Now comes the Food Safety Modernization Act (FSMA) passed by the U.S. Congress in December 2010. The federal agency charged with writing the regulations to implement this law, the Food and Drug Administration (FDA), is nearing the end of its rule-making process; the window for the public to comment on the rules closes on November 15.
Many farmers with small- to medium-sized family farms are worried. So are organizations like FarmAid and the National Sustainable Agriculture Coalition (sustainableagriculture.net/fsma), which are calling for the FDA to scrap its proposed rule on farm standards for produce growers and its preventative control requirements for food facilities and to start the rule-writing process over again.

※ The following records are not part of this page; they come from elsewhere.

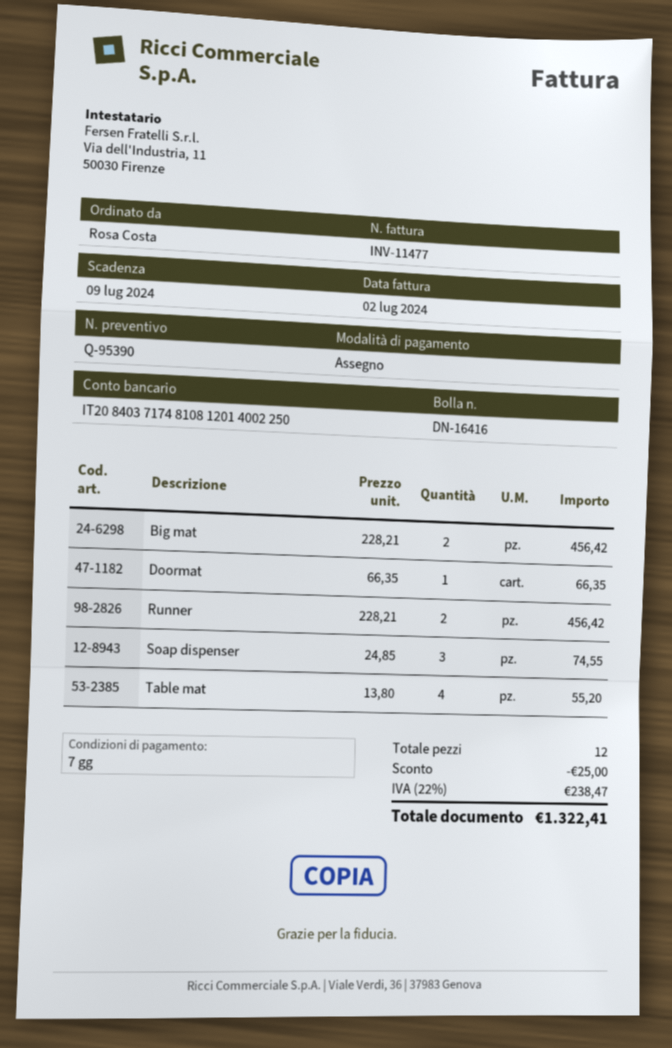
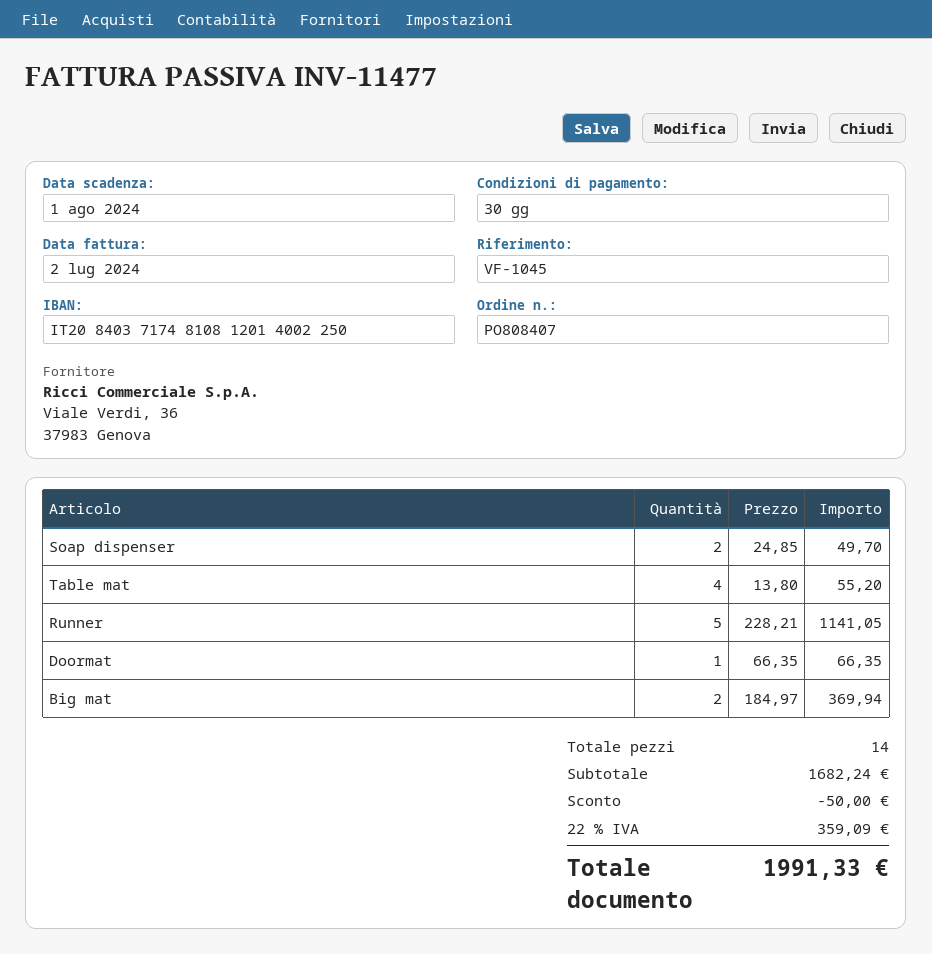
payment terms: 7 days -> 30 days
due date: 2024-07-09 -> 2024-08-01
Big mat: 2 x 228.21 = 456.42 -> 2 x 184.97 = 369.94
Runner: 2 x 228.21 = 456.42 -> 5 x 228.21 = 1141.05
Soap dispenser: 3 x 24.85 = 74.55 -> 2 x 24.85 = 49.70
total quantity: 12 -> 14
discount: 25.00 -> 50.00
tax: 22% = 238.47 -> 22% = 359.09
total: 1322.41 -> 1991.33

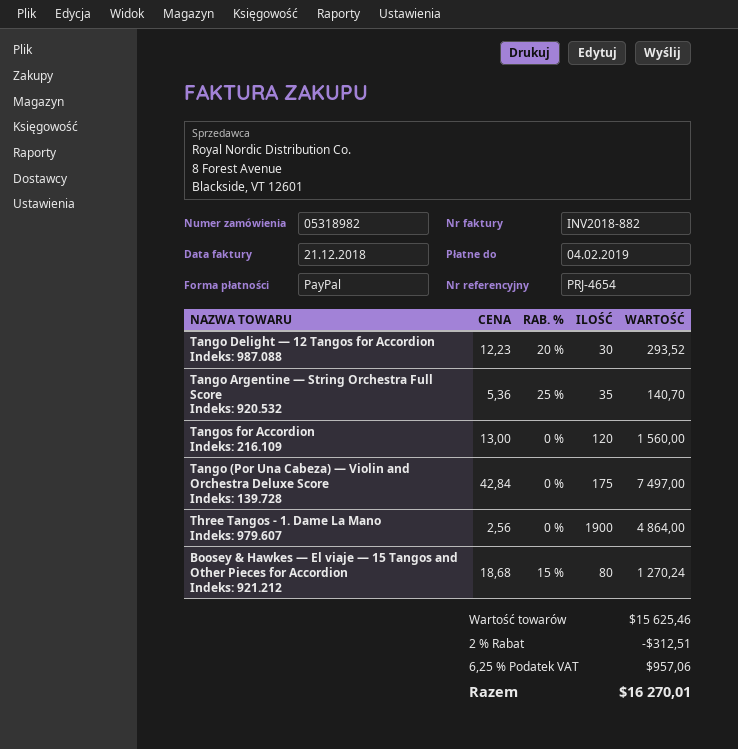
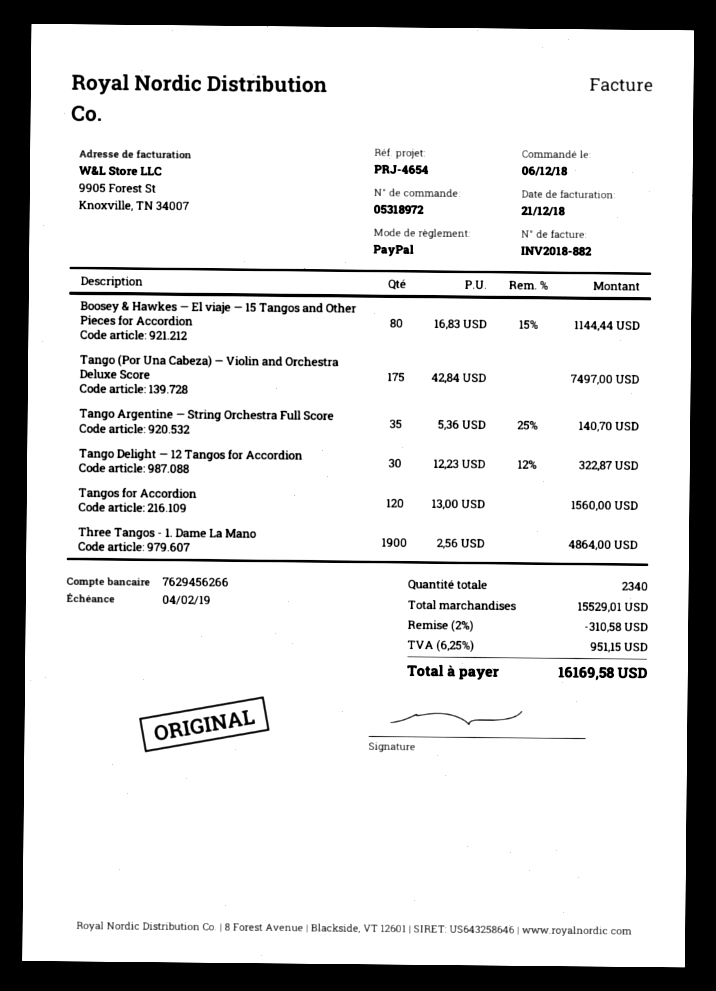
order number: 05318982 -> 05318972
Tango Delight — 12 Tangos for Accordion: 30 x 12.23 - 20% = 293.52 -> 30 x 12.23 - 12% = 322.87
Boosey & Hawkes — El viaje — 15 Tangos and Other Pieces for Accordion: 80 x 18.68 - 15% = 1270.24 -> 80 x 16.83 - 15% = 1144.44
subtotal: 15625.46 -> 15529.01
discount: 2% = 312.51 -> 2% = 310.58
tax: 6.25% = 957.06 -> 6.25% = 951.15
total: 16270.01 -> 16169.58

While it is touted as a law that will make our food safer, even the U.S. Department of Agriculture has concluded there is no evidence the FSMA will prevent food-borne diseases.
Furthermore, these rules would place costly regulatory burdens on small farm and food businesses that already struggle to achieve a narrow profit margin. Figures from 2011 show the average net farm income nationally is just 10% of sales. Meanwhile, the FDA’s own numbers project that the typical small produce farm that earns less than $250,000 in sales (the very farmers we see when we visit local farmers’ markets) will spend 6% of its revenue to comply with proposed on-farm regulations. (You do the math. The federal government would end up with half of the farmer’s profits.)